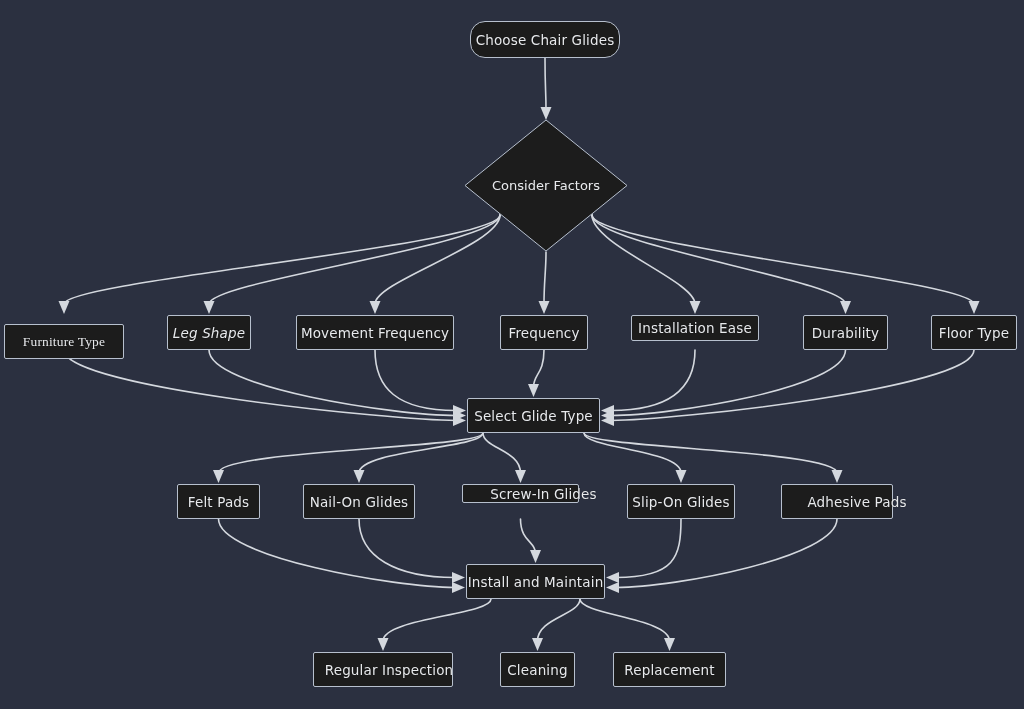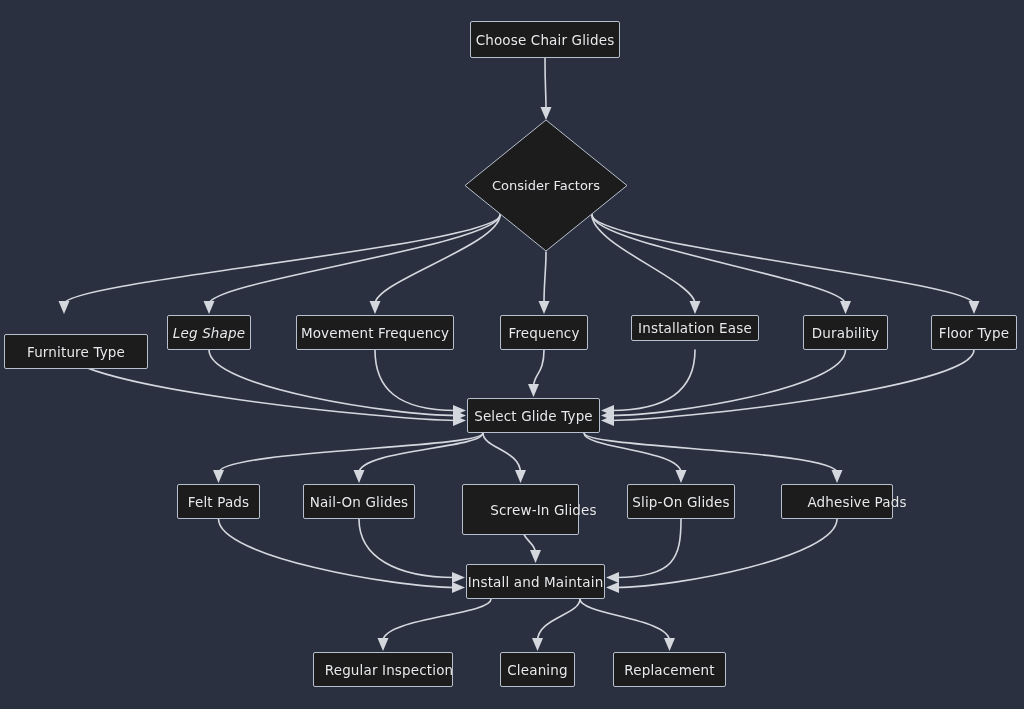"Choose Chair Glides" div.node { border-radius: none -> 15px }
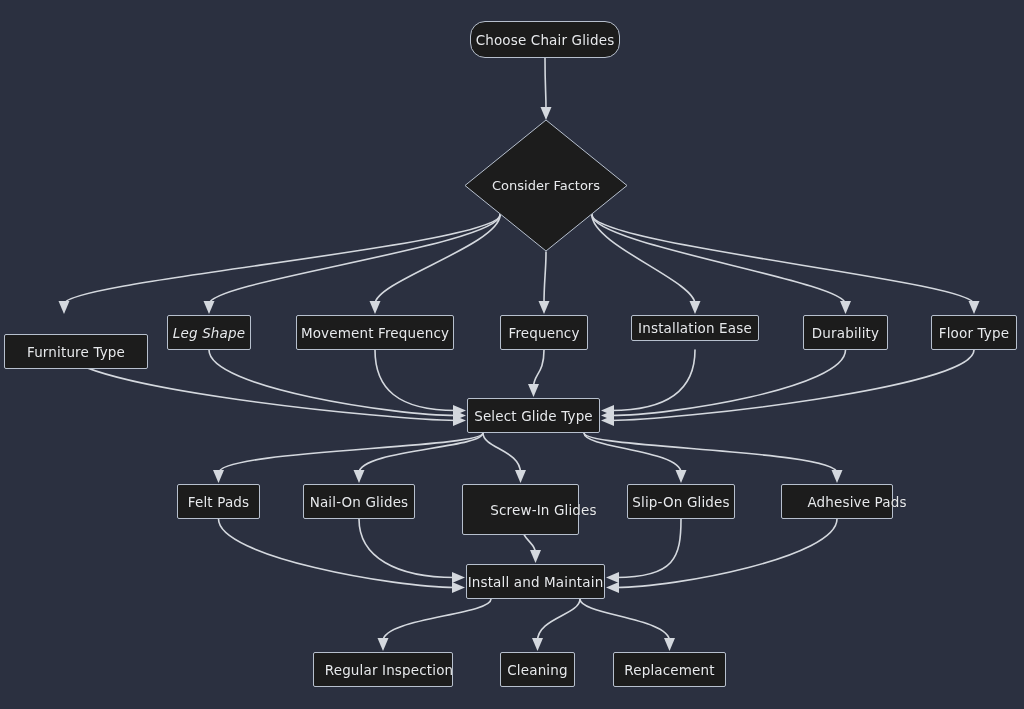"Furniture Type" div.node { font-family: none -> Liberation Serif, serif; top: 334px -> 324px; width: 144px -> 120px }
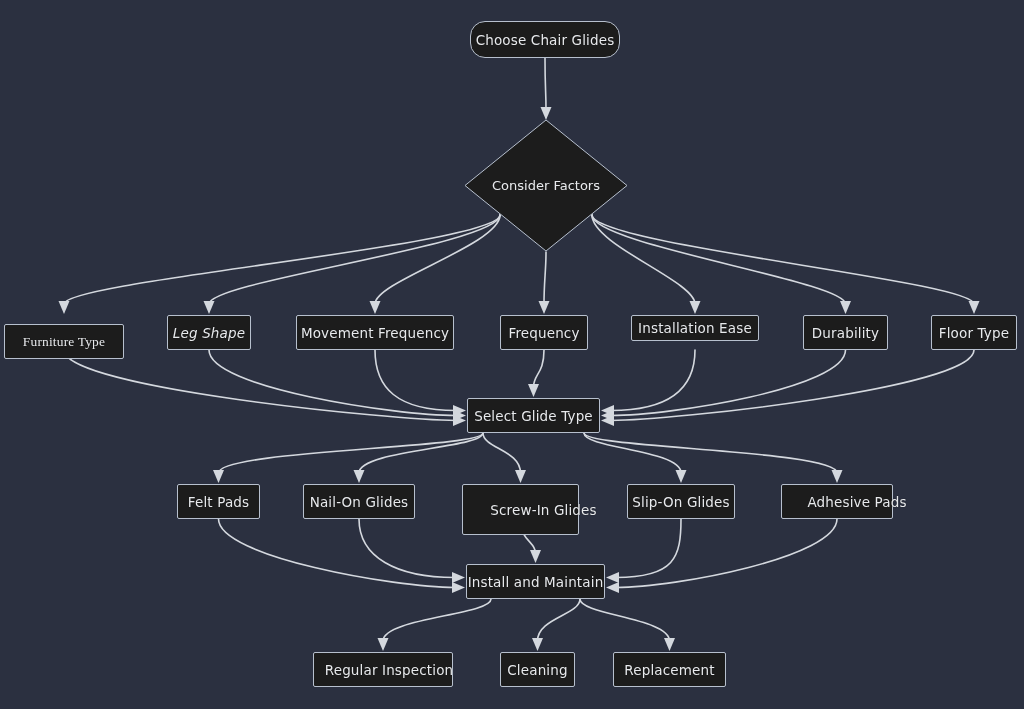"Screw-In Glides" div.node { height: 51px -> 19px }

--

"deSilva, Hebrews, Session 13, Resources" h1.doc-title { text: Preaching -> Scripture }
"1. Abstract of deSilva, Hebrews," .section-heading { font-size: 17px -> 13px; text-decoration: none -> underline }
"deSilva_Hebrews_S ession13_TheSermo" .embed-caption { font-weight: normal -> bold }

WORK REQUEST: Restate word for word the entries above, starting at the line with "font-size: 17px ->" and ending at the line with "font-weight: normal ->", inclusive, and no others.

THE COMPLETED TASK:
"1. Abstract of deSilva, Hebrews," .section-heading { font-size: 17px -> 13px; text-decoration: none -> underline }
"deSilva_Hebrews_S ession13_TheSermo" .embed-caption { font-weight: normal -> bold }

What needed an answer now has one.